→ Task to carry out: After locating the line that holds "<div>El tratamiento del", output it and all following lines word for word, stopping only at the end of the data.

→ Excerpted records:
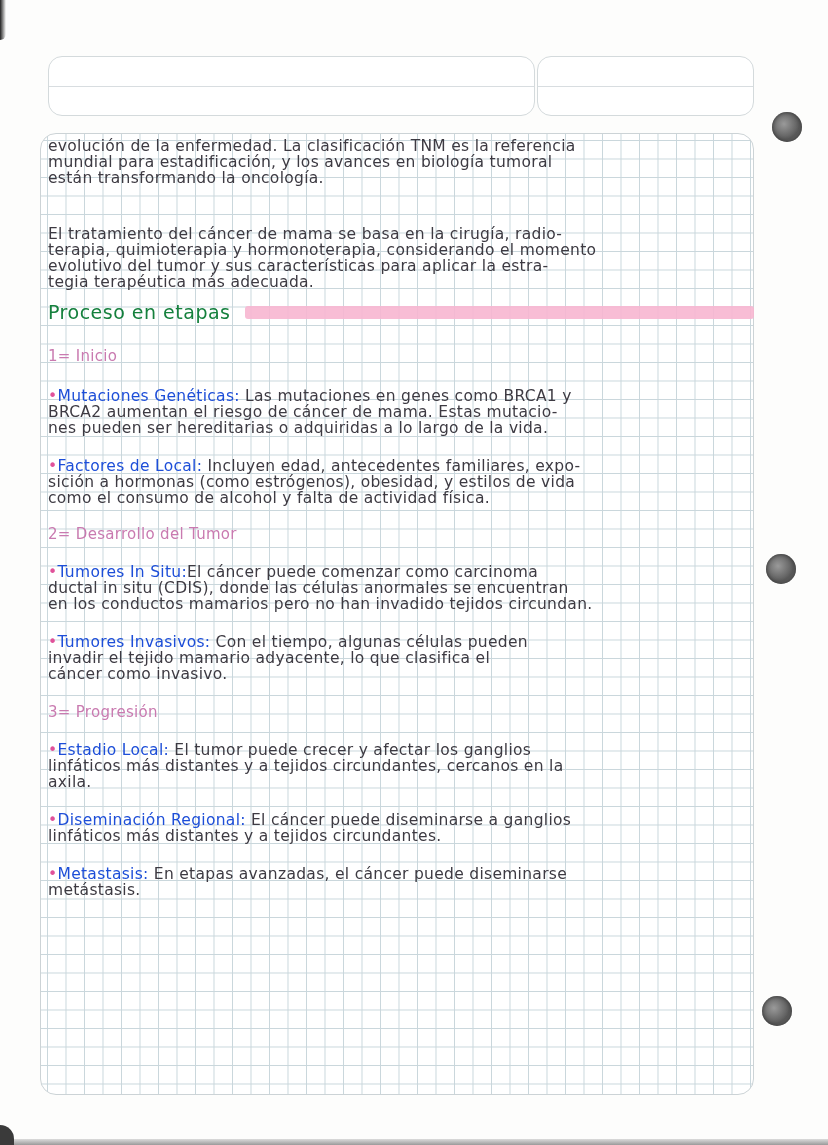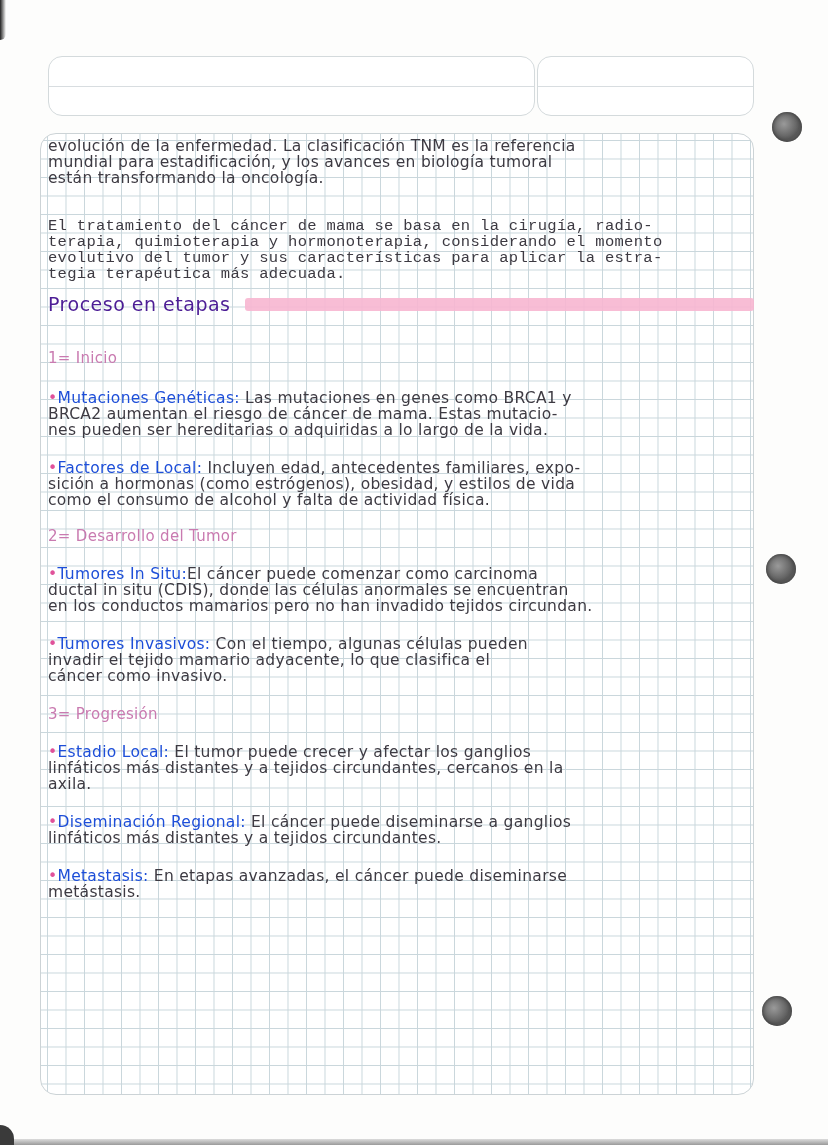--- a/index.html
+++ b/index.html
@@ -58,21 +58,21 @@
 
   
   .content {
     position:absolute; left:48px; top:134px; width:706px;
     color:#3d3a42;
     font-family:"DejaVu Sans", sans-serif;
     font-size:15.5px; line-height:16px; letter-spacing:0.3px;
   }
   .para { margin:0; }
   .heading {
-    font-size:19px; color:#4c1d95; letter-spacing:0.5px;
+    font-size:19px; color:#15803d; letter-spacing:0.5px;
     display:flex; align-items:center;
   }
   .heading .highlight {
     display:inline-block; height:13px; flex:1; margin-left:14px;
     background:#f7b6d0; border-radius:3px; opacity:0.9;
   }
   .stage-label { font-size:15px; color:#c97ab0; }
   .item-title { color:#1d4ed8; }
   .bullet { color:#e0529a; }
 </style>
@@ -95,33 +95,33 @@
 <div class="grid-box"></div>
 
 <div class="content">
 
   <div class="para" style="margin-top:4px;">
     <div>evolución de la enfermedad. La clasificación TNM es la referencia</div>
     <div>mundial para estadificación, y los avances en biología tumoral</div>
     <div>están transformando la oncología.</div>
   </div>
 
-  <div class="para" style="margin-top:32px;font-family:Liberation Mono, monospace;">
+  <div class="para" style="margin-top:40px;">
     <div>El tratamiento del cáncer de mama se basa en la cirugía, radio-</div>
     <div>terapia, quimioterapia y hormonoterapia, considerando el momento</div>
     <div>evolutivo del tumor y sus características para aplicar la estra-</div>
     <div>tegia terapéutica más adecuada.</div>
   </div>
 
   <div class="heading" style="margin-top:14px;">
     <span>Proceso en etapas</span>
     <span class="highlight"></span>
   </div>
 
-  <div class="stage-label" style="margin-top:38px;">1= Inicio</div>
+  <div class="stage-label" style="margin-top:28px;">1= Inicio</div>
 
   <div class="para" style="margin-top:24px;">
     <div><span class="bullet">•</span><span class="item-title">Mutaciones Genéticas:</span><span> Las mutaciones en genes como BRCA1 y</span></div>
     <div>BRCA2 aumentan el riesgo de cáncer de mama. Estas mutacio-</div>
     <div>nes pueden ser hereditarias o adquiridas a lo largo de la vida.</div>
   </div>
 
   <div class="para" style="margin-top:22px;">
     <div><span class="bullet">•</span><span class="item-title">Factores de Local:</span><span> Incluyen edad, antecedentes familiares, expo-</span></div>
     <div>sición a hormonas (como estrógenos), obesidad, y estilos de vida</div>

→ Problem solution:
     <div>El tratamiento del cáncer de mama se basa en la cirugía, radio-</div>
     <div>terapia, quimioterapia y hormonoterapia, considerando el momento</div>
     <div>evolutivo del tumor y sus características para aplicar la estra-</div>
     <div>tegia terapéutica más adecuada.</div>
   </div>
 
   <div class="heading" style="margin-top:14px;">
     <span>Proceso en etapas</span>
     <span class="highlight"></span>
   </div>
 
-  <div class="stage-label" style="margin-top:38px;">1= Inicio</div>
+  <div class="stage-label" style="margin-top:28px;">1= Inicio</div>
 
   <div class="para" style="margin-top:24px;">
     <div><span class="bullet">•</span><span class="item-title">Mutaciones Genéticas:</span><span> Las mutaciones en genes como BRCA1 y</span></div>
     <div>BRCA2 aumentan el riesgo de cáncer de mama. Estas mutacio-</div>
     <div>nes pueden ser hereditarias o adquiridas a lo largo de la vida.</div>
   </div>
 
   <div class="para" style="margin-top:22px;">
     <div><span class="bullet">•</span><span class="item-title">Factores de Local:</span><span> Incluyen edad, antecedentes familiares, expo-</span></div>
     <div>sición a hormonas (como estrógenos), obesidad, y estilos de vida</div>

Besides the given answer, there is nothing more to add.